Après leur isolement et leur purification comme nous venons de le démontrer, la présence d’exosomes dans le BOLF provenant d’animaux atteints de lésions pulmonaires septiques peut être confirmée par microscopie électronique à transmission. L’expression de certains micro-ARN pro-inflammatoires est significativement augmentée dans les exosomes du liquide broncho-alvéolaire d’animaux traités au LPS par rapport aux souris contrôlées traitées au PBS. Les exosomes traités au LPS sont absorbés par les cellules épithéliales des bronchioles de souris, comme en témoigne la co-localisation d’exosomes marqués par un colorant fluorescent avec des cellules marquées au DAPI après une heure de co-culture.

L’expression du médiateur pro-inflammatoire est significativement augmentée dans les cellules épithéliales co-cultivées avec des exosomes d’animaux traités au LPS par rapport à la co-culture avec des exosomes de souris témoins traitées au PBS. De plus, les cellules traitées avec des exosomes de souris traitées au LPS présentent une expression significativement atténuée de la zonula occludens one par rapport aux témoins, indiquant une intégrité cellulaire moins intacte après co-culture d’exosomes traités au LPS. L’injection intra-péritonéale de LPS, l’extraction du lavage broncho-alvéolaire et la délégation d’exosomes du lavage broncho-alvéolaire toutes les étapes peuvent être réalisées dans un laps de temps relativement court.

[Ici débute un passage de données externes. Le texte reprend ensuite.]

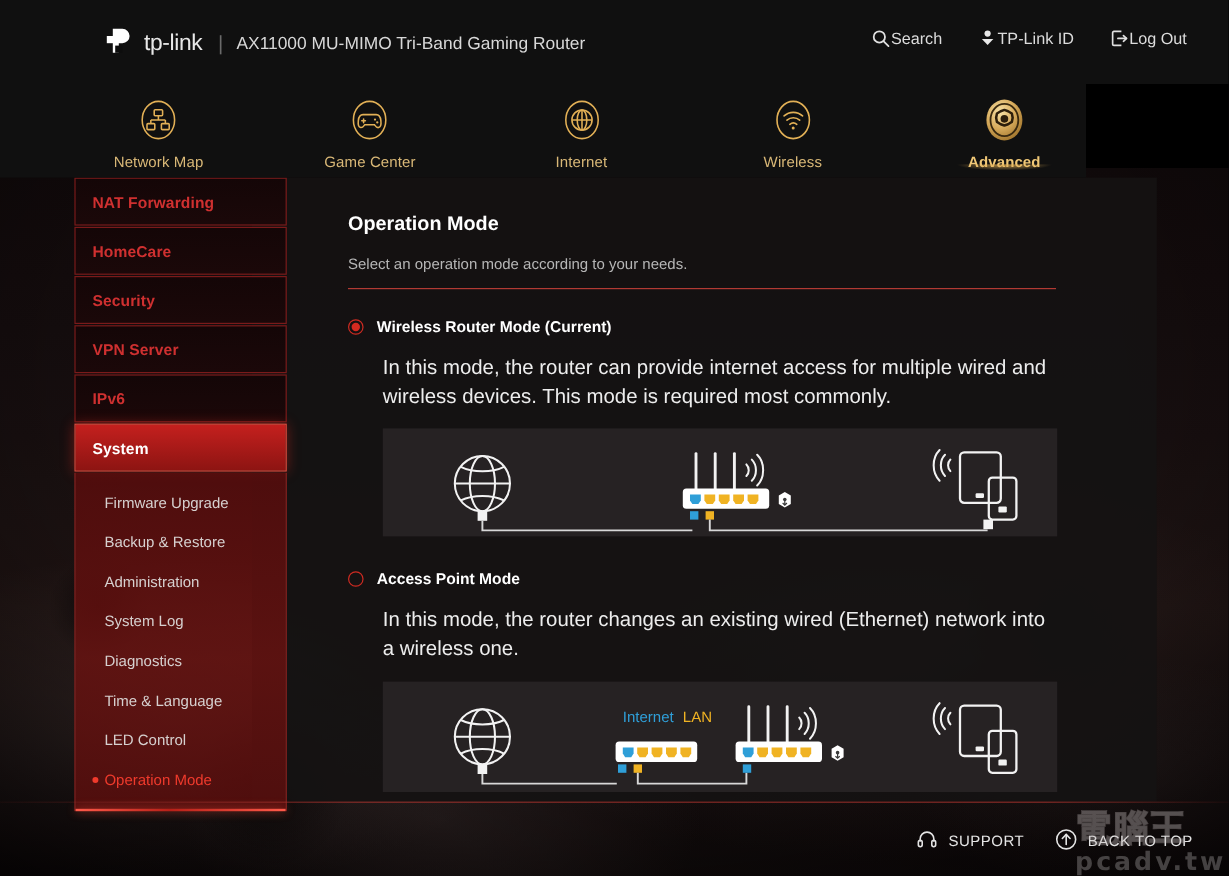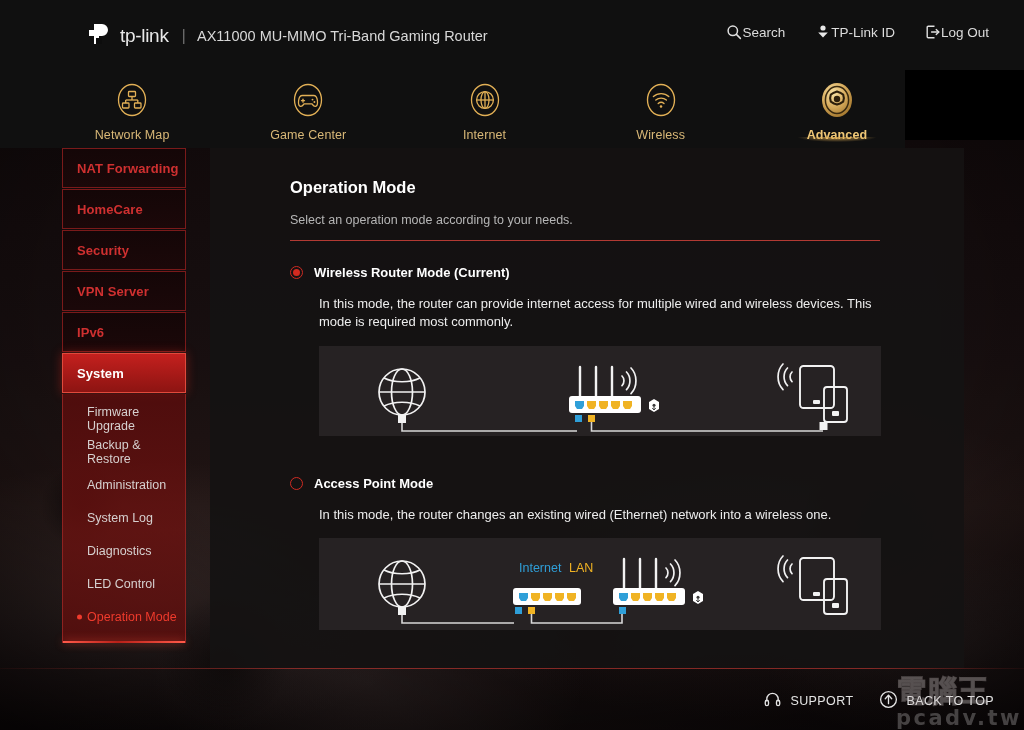"NAT Forwarding" .sidebar { width: 124px -> 177px }
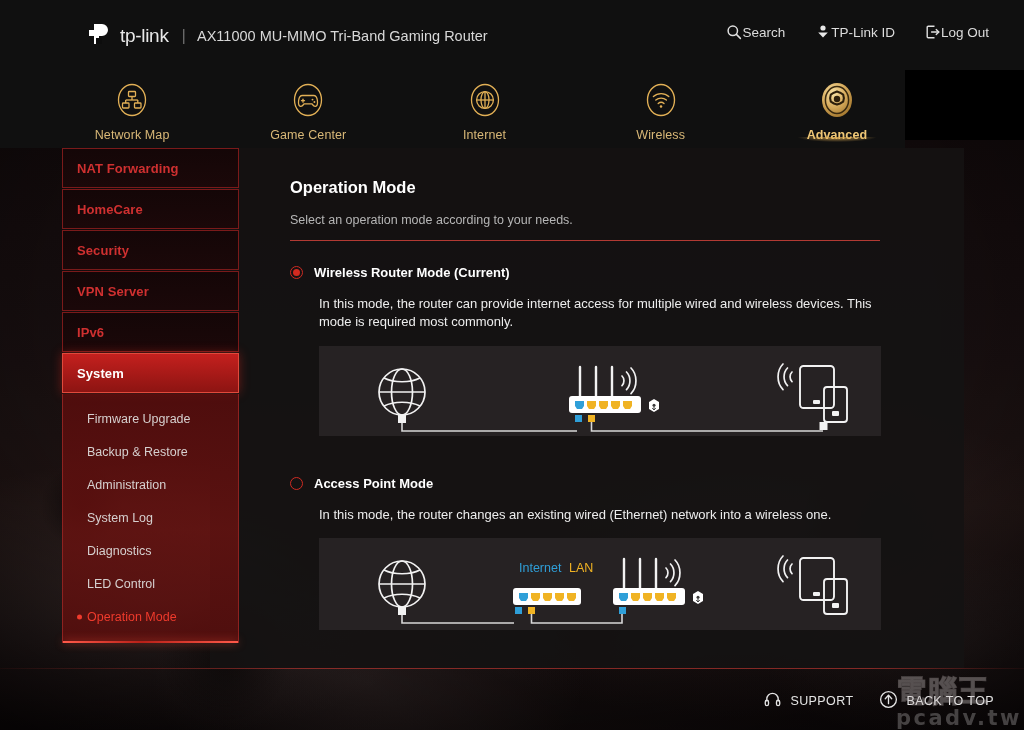"In this mode, the router" .mode-desc { font-size: 13px -> 17px }
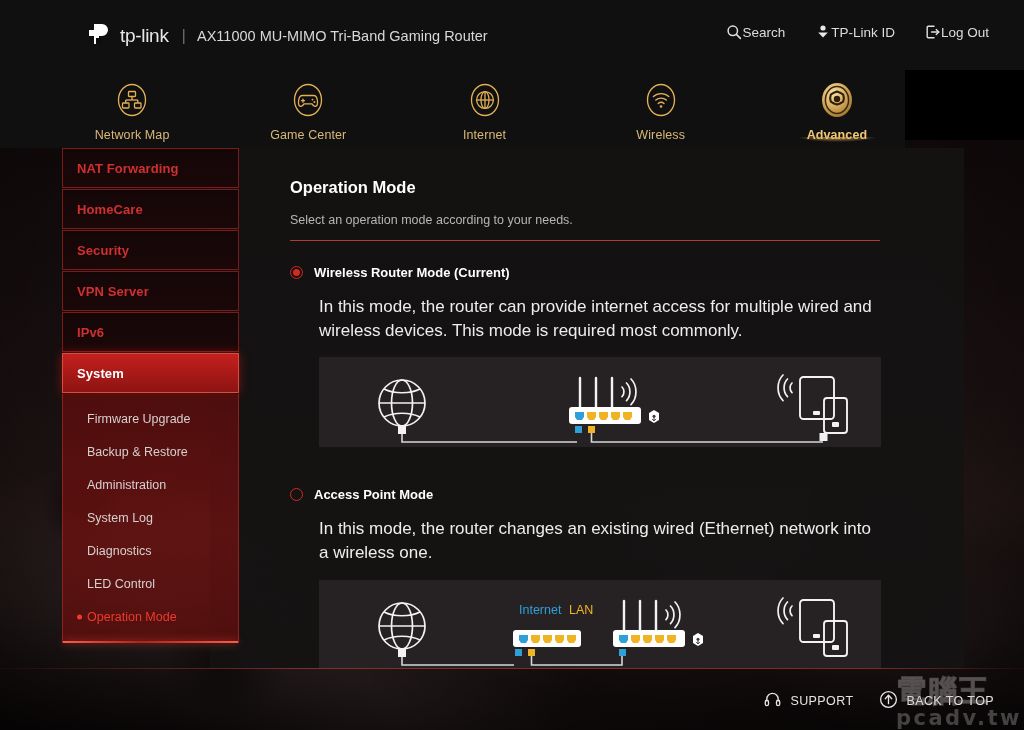"Access Point Mode" div.mode-block { margin-top: 40px -> 28px }
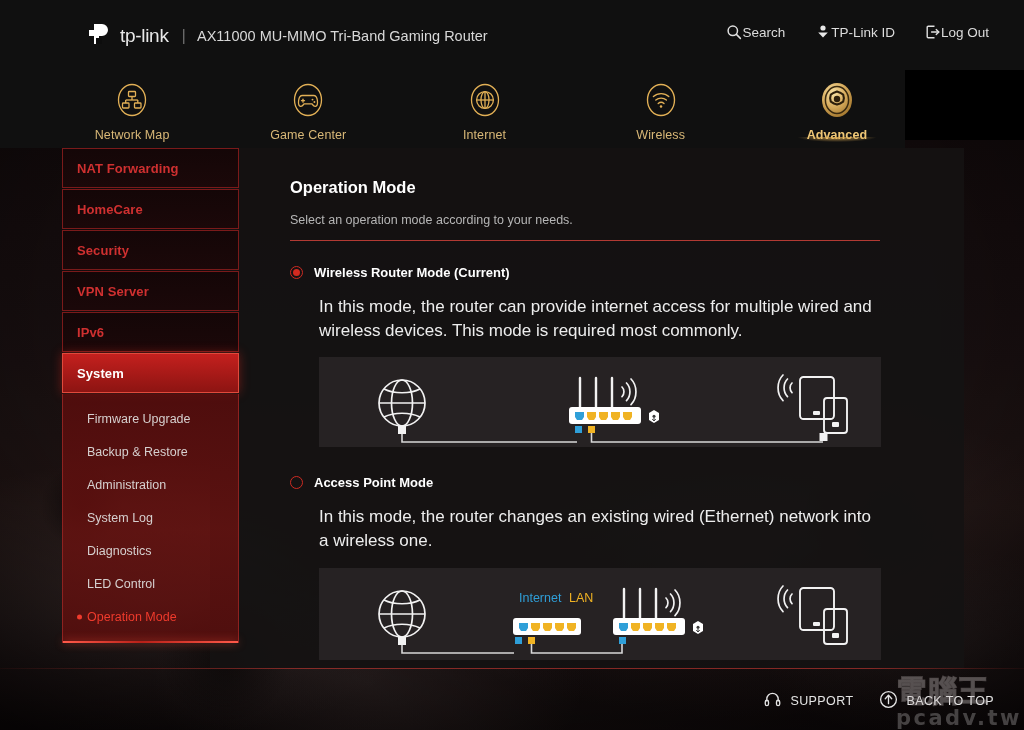"Time & Language" div.sub-item { html: none -> <div> <span>Time &amp; Language</span> </div> }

À la suite de cette procédure, d’autres méthodes telles que la co-culture d’exosomes et de cellules épithéliales peuvent être réalisées pour répondre à des questions supplémentaires sur l’interaction entre les cellules innées et structurelles dans le micro-environnement alvéolaire pulmonaire. La communication croisée entre les cellules immunitaires innées et structurelles via la navette des exosomes contribue à la réponse inflammatoire et à la rupture de la barrière structurelle, ce qui suggère que le ciblage des micro-ARN exosomaux peut fournir une plate-forme normale pour le traitement des lésions pulmonaires aiguës et du syndrome de détresse respiratoire aiguë. Après avoir regardé cette vidéo, vous devriez avoir une bonne compréhension de la façon d’induire des lésions pulmonaires septiques chez la souris, d’isoler le liquide de lavage broncho-alvéolaire des souris, d’isoler les exosomes du liquide de lavage et d’utiliser un modèle de co-culture pour interroger la diaphonie intracellulaire.

N’oubliez pas que travailler avec le LPS peut être dangereux et que des précautions telles que le port de l’équipement de protection individuelle approprié doivent toujours être prises lors de l’exécution de cette procédure.